Number 3 appears to be the top cap assembly which goes on the installed fork steer tube after the top bearing is placed into the top bearing race or cup. It covers and helps seal the top headset bearings. The next thing that slides on the installed steer tube after the number 3, is a split ring, centering sleeve which will slide down and into #3. Combined with the actual topcap through which the preload bolt passes through, those parts make up the "topcap assembly." It's a bit unclear in the photo, but 1 and 2 appear to be spacers. These go on top of the centering sleeve, if necessary, and just prior to the stem so that there is about a 3-5mm space from the top of the stem down to the top of the steer tube. This gap is necessary so the preload bolt can tighten the system up appropriately when it is threaded down the star fangled nut installed within the steer tube. Alternative to the star fangled nut and necessary if the steer tube is carbon fiber, is a compression nut that serves the purpose of the star fangled nut to receive the preload bolt to bring everything together. In addition, the compression bolt unit serves as a solid backstop for the carbon steer tube against the force of the stem's clamping force when it's fixing bolts are done up.

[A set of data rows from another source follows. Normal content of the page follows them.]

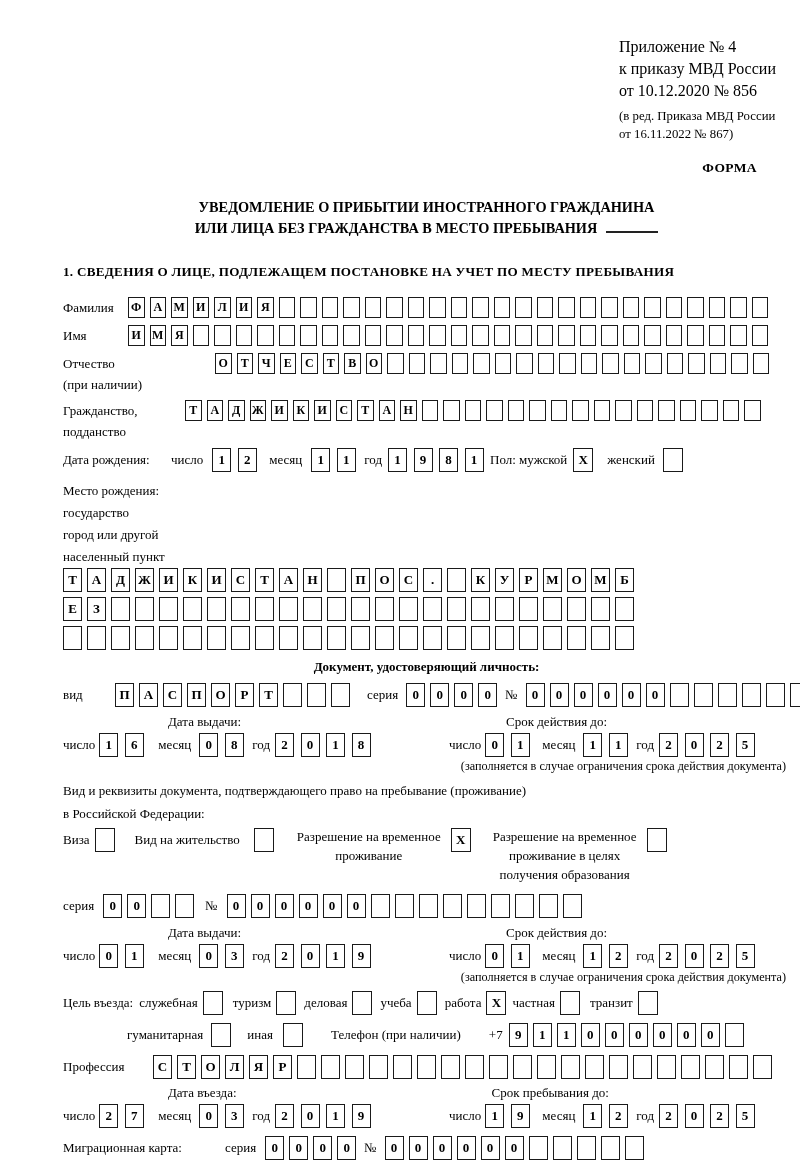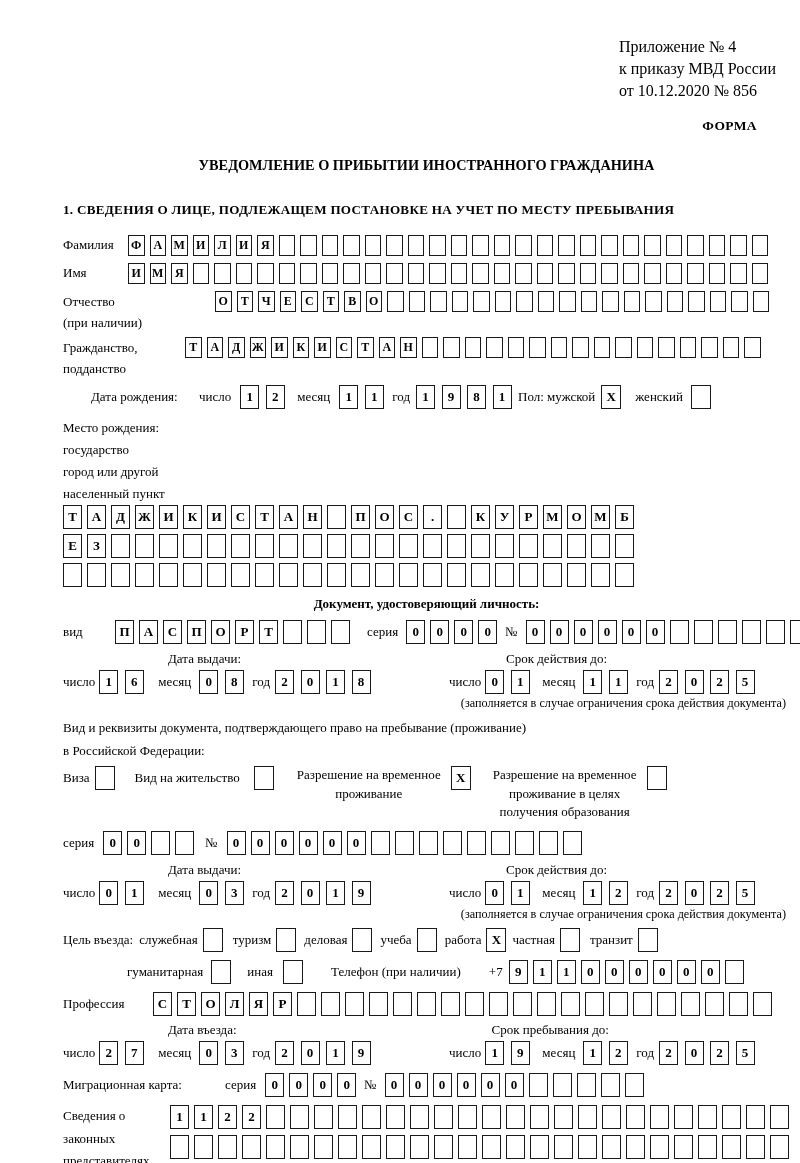"(в ред. Приказа МВД России" div.hdr2 { html: none -> <div> <div>(в ред. Приказа МВД России</div> <div>от 16.11.2022 № 867)</div> </div> }
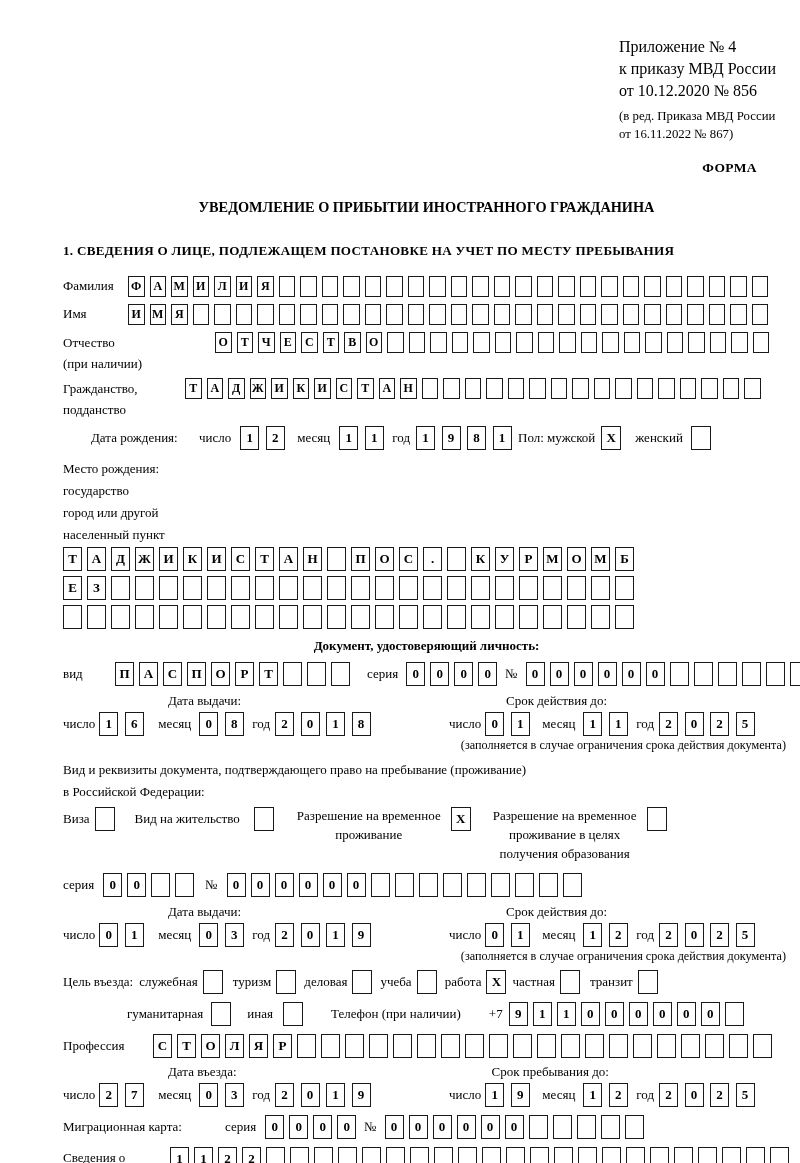"ИЛИ ЛИЦА БЕЗ ГРАЖДАНСТВА В" div { html: none -> <div><span>ИЛИ ЛИЦА БЕЗ ГРАЖДАНСТВА В МЕСТО ПРЕБЫВАНИЯ</span><span></span></div> }
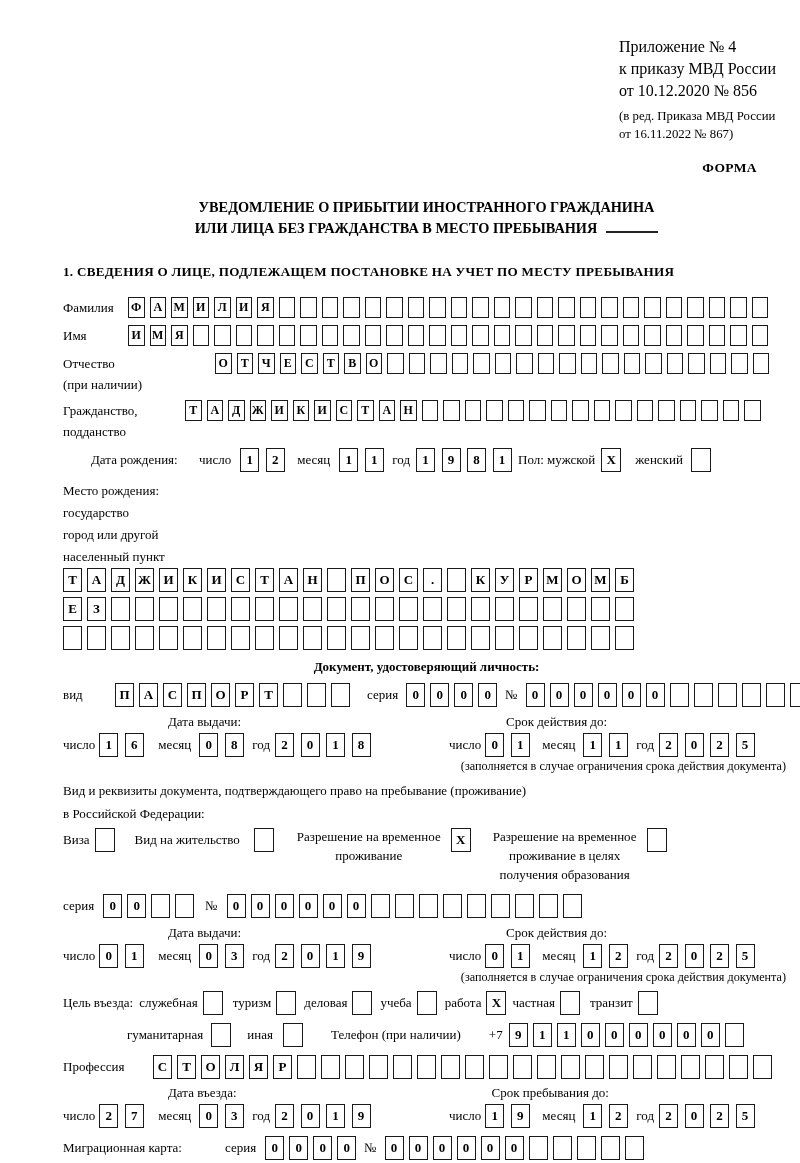"Дата рождения:" span.lab { margin-left: 28px -> none }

You noted having a spacer on top of the stem. This serves as way to get the necessary 3-5mm gap the topcap-bolt requires to preload the bearings. As such (as well as good aesthetic's), the spacer above the stem is typically thinner--no more than 2.5mm looks best to me but some put a ridiculous amount of spacer height above the stem. Number 1 looks to be appropriately sized spacer for above the stem just prior to the topcap and preload bolt. This upper spacer position is unnecessary if, when the stem and spacers (if any) below it have sufficient height to get the necessary gap discussed above.
Incidentally, if you've replaced the fork that was originally mounted with a different fork that has a different length of steer tube, you won't require the same amount of spacers as the first, now uninstalled, fork. Obviously, if you're reinstalling the same fork unchanged or a different one that has identical dimensions of the steer tube as the first, the spacer set up (given the same spacers are used) should work the same.